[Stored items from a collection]
-*-

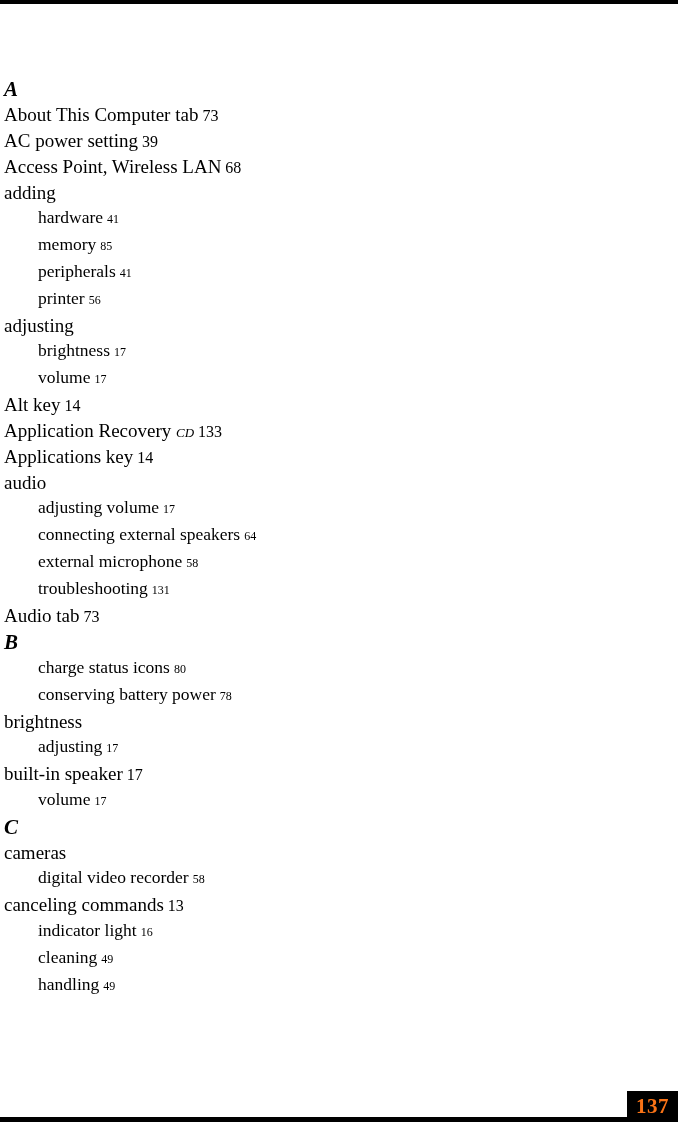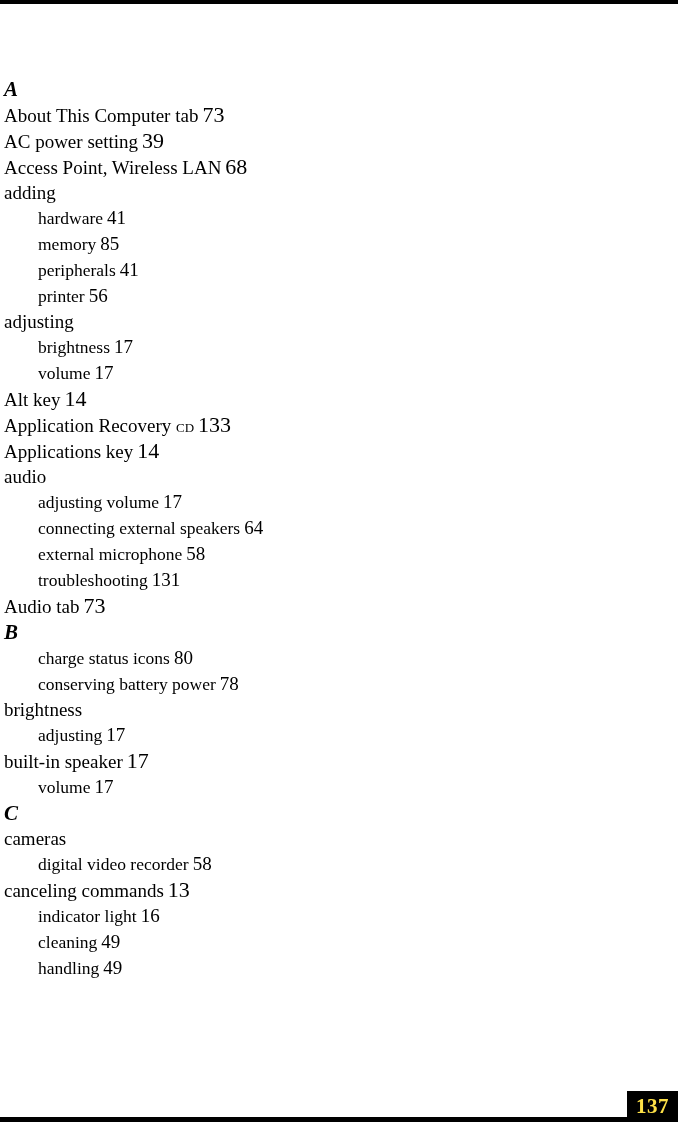--- a/index.html
+++ b/index.html
@@ -62,50 +62,51 @@
   }
 
   
   .entry-sub {
     font-size: 17.5px;
     padding-left: 34px;
   }
 
   
   .pageref {
-    font-size: 22px;
+    font-size: 16px;
     margin-left: 4px;
   }
   .entry-sub .pageref {
-    font-size: 19px;
+    font-size: 12px;
   }
 
   
   .smallcaps {
     font-variant: small-caps;
     text-transform: lowercase;
+    font-style: italic;
   }
 
   
   .footer-rule {
     position: absolute;
     left: 0;
     top: 1117px;
     width: 678px;
     height: 5px;
     background: #000000;
   }
   .folio-box {
     position: absolute;
     left: 627px;
     top: 1091px;
     width: 51px;
     height: 31px;
     background: #000000;
-    color: #fde047;
+    color: #f97316;
     font-weight: bold;
     font-size: 21px;
     line-height: 31px;
     text-align: center;
     letter-spacing: 0.5px;
     box-sizing: border-box;
   }
 </style>
 </head>
 <body>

-*-

Activity: Pictures should be skipped, and the records retyped word for word.

Response:
--- a/index.html
+++ b/index.html
@@ -62,50 +62,51 @@
   }
 
   
   .entry-sub {
     font-size: 17.5px;
     padding-left: 34px;
   }
 
   
   .pageref {
-    font-size: 22px;
+    font-size: 16px;
     margin-left: 4px;
   }
   .entry-sub .pageref {
-    font-size: 19px;
+    font-size: 12px;
   }
 
   
   .smallcaps {
     font-variant: small-caps;
     text-transform: lowercase;
+    font-style: italic;
   }
 
   
   .footer-rule {
     position: absolute;
     left: 0;
     top: 1117px;
     width: 678px;
     height: 5px;
     background: #000000;
   }
   .folio-box {
     position: absolute;
     left: 627px;
     top: 1091px;
     width: 51px;
     height: 31px;
     background: #000000;
-    color: #fde047;
+    color: #f97316;
     font-weight: bold;
     font-size: 21px;
     line-height: 31px;
     text-align: center;
     letter-spacing: 0.5px;
     box-sizing: border-box;
   }
 </style>
 </head>
 <body>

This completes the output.